Parents correctly perceived similar inconsistencies with the justifications used to implement other coronavirus policies. School board members refuse to acknowledge that research exploring the relationship between masks and viral transmission is incomplete. For example, studies that fail to include a control group assume a causal relationship when one may not exist. Furthermore, there is credible scientific evidence that face coverings may harm some children and impair the educational process. An acknowledgment that there are costs and unsettled questions associated with masking would go a long way to restoring trust with parents.
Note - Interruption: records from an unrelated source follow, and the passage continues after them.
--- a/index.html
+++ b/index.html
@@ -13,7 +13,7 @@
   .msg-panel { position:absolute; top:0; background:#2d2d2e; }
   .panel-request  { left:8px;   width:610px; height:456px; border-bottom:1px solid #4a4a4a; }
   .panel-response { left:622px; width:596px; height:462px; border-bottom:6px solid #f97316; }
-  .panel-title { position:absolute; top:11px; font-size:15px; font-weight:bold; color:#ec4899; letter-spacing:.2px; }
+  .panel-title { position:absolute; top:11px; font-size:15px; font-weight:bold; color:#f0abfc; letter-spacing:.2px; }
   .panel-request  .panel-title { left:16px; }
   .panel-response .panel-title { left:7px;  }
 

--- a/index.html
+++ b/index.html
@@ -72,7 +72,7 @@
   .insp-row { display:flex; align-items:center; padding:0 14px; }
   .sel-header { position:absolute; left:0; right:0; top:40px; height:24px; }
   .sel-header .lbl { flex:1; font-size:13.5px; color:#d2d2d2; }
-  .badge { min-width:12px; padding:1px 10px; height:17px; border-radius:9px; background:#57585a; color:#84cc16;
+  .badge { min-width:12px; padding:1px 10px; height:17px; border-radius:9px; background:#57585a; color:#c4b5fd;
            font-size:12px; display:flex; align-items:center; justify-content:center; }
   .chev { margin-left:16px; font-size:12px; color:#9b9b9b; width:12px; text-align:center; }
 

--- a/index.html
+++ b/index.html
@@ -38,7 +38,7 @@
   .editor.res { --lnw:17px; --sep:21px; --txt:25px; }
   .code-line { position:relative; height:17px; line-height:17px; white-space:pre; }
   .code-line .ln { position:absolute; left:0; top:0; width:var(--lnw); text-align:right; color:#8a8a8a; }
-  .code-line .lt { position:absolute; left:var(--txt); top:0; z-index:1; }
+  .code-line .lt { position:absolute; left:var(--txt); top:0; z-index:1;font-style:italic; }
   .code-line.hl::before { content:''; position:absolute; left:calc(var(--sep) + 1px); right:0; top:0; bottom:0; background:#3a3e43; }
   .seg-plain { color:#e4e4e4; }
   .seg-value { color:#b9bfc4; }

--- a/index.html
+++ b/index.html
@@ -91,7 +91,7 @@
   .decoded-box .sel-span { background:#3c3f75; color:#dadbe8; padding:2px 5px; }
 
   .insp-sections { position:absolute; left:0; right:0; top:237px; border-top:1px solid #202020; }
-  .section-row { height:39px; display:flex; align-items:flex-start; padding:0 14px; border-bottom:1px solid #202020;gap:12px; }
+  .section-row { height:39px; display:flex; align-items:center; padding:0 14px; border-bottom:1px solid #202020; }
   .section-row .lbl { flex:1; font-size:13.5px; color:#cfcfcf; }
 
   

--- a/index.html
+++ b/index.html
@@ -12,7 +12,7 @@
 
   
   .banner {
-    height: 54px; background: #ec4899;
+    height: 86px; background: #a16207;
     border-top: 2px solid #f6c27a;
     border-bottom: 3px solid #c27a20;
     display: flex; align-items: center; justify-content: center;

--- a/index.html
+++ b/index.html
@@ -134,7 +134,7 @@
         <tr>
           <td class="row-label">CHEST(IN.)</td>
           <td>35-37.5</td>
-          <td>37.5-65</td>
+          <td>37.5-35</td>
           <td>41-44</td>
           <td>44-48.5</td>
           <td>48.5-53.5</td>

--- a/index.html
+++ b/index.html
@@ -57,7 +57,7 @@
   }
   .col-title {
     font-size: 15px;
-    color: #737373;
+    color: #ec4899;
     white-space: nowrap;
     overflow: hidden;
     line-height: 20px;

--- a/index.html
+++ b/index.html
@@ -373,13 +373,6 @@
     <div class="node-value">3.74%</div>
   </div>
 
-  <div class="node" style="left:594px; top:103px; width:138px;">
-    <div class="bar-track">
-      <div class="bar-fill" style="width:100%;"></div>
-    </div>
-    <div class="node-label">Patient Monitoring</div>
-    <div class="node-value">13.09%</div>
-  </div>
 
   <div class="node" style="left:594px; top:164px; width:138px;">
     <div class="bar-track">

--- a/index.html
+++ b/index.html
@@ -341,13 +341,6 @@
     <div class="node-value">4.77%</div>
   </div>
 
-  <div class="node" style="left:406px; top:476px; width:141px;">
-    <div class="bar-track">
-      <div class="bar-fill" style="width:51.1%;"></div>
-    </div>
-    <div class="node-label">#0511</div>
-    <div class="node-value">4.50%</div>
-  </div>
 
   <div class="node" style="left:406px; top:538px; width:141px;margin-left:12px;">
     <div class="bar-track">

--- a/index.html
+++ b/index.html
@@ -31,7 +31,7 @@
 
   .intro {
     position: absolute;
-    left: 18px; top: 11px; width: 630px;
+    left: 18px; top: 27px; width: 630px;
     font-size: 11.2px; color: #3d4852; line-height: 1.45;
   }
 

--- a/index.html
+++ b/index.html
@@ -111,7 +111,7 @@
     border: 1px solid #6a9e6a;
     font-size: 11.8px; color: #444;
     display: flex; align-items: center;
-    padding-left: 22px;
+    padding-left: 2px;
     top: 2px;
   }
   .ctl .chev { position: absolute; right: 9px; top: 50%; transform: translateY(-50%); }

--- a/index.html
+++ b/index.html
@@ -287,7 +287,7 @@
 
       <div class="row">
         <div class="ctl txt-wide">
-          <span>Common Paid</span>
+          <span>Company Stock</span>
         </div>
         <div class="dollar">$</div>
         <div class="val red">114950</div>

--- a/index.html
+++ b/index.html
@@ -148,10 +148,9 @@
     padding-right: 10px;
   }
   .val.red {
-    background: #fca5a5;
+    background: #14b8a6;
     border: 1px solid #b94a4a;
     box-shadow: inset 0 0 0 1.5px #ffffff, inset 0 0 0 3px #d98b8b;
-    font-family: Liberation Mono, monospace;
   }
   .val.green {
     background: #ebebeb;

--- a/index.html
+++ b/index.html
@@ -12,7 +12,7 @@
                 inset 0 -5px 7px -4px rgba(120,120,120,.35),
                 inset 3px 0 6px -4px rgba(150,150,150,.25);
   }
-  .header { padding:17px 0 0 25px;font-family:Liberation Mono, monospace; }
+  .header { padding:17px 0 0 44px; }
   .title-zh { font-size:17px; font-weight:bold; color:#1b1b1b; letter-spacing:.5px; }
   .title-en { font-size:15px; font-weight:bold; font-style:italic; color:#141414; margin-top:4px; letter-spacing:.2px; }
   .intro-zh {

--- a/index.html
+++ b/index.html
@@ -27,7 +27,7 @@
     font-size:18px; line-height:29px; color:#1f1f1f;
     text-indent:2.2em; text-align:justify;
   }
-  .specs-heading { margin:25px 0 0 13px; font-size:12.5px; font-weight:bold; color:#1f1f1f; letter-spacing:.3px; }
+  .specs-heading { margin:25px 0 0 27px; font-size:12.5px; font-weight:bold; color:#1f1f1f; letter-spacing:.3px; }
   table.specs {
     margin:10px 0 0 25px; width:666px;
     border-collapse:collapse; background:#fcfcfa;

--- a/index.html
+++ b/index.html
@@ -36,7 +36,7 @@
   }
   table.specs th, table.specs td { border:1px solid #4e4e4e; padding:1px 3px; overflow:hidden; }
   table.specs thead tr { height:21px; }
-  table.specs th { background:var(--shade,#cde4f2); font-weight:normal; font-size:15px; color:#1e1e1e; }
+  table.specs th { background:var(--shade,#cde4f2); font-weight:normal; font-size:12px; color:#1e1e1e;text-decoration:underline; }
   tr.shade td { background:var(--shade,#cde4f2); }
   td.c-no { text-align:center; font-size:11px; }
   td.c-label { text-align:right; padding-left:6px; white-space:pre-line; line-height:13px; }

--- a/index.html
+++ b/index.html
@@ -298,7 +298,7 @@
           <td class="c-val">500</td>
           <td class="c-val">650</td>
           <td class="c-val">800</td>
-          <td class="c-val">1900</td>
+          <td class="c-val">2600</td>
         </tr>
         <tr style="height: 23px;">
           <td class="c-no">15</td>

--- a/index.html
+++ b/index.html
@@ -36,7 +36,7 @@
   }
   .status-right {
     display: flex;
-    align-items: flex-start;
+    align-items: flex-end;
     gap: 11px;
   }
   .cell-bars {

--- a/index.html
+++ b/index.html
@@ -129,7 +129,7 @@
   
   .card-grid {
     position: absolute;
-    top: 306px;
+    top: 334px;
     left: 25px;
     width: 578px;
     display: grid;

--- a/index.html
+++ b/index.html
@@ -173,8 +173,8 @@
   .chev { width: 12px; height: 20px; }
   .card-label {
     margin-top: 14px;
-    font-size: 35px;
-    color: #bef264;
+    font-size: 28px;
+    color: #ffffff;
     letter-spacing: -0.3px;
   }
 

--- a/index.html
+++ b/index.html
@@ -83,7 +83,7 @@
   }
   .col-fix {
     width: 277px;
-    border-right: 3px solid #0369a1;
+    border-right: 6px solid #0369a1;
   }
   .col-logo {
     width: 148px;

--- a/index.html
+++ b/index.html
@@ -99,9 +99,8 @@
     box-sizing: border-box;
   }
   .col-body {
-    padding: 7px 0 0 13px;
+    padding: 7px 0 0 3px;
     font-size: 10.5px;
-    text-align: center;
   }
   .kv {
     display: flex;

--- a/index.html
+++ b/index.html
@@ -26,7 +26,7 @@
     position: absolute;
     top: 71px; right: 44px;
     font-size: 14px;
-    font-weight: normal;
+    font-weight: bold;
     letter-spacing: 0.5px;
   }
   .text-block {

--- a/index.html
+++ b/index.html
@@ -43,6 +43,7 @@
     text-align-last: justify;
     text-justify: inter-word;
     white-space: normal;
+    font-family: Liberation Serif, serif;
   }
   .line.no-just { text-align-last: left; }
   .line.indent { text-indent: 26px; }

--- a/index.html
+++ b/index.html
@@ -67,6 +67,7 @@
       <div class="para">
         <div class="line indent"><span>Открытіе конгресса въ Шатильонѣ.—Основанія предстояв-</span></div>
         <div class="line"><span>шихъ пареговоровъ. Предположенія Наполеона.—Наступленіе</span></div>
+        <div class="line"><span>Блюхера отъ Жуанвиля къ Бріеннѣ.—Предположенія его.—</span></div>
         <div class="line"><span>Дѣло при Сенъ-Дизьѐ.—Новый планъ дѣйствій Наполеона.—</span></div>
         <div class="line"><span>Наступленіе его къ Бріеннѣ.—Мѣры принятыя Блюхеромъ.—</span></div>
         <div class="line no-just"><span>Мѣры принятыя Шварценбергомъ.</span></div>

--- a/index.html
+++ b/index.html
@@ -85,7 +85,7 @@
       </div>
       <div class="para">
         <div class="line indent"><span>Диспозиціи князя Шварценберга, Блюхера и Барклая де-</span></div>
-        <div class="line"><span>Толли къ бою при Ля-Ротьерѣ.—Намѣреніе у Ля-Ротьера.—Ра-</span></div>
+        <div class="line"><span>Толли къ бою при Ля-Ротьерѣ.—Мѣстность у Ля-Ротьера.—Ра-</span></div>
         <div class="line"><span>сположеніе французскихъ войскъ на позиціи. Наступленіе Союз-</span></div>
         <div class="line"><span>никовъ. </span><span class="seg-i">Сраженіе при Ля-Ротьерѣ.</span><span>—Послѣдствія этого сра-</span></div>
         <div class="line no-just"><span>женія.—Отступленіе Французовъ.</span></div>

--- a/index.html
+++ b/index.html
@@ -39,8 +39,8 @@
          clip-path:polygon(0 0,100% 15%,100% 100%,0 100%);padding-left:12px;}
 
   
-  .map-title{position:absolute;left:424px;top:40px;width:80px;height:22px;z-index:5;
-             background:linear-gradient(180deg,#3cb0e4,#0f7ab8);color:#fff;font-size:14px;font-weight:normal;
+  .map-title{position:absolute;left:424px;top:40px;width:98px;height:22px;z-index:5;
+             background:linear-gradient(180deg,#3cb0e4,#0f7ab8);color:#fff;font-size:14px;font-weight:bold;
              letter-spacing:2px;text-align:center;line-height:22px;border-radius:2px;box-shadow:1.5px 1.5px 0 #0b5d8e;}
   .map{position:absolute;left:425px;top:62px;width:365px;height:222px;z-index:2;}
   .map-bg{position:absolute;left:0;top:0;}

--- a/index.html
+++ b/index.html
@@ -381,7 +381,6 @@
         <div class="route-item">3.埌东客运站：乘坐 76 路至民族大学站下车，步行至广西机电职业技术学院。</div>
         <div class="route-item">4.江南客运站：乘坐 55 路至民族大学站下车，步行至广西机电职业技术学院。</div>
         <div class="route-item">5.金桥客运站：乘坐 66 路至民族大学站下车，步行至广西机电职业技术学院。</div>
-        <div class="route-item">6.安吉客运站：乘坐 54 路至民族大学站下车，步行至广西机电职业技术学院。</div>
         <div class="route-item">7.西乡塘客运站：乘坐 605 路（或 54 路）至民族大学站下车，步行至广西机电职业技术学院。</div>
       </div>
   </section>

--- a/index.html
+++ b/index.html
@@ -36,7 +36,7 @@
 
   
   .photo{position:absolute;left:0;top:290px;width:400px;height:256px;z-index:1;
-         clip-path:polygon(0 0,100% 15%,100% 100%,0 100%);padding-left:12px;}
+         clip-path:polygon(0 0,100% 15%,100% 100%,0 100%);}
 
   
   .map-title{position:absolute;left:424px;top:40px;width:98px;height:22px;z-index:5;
In fact, the erosion of trust between public schools and families feeds the perception that board members, school administrators, and educators are not listening to parents’ legitimate concerns. And frustrations multiply when reform-minded taxpayers realize that they have limited options. They can elect a new school board majority during the conventional election cycle. (North Carolina does not have a statewide law that allows communities to conduct recall elections for school board members.) Otherwise, parents can ditch the district system altogether and enroll their children in a school of choice. Surely the governing board of a charter or private school with a few hundred children will be more attentive to the needs of families than a school board overseeing a school district with several thousand children.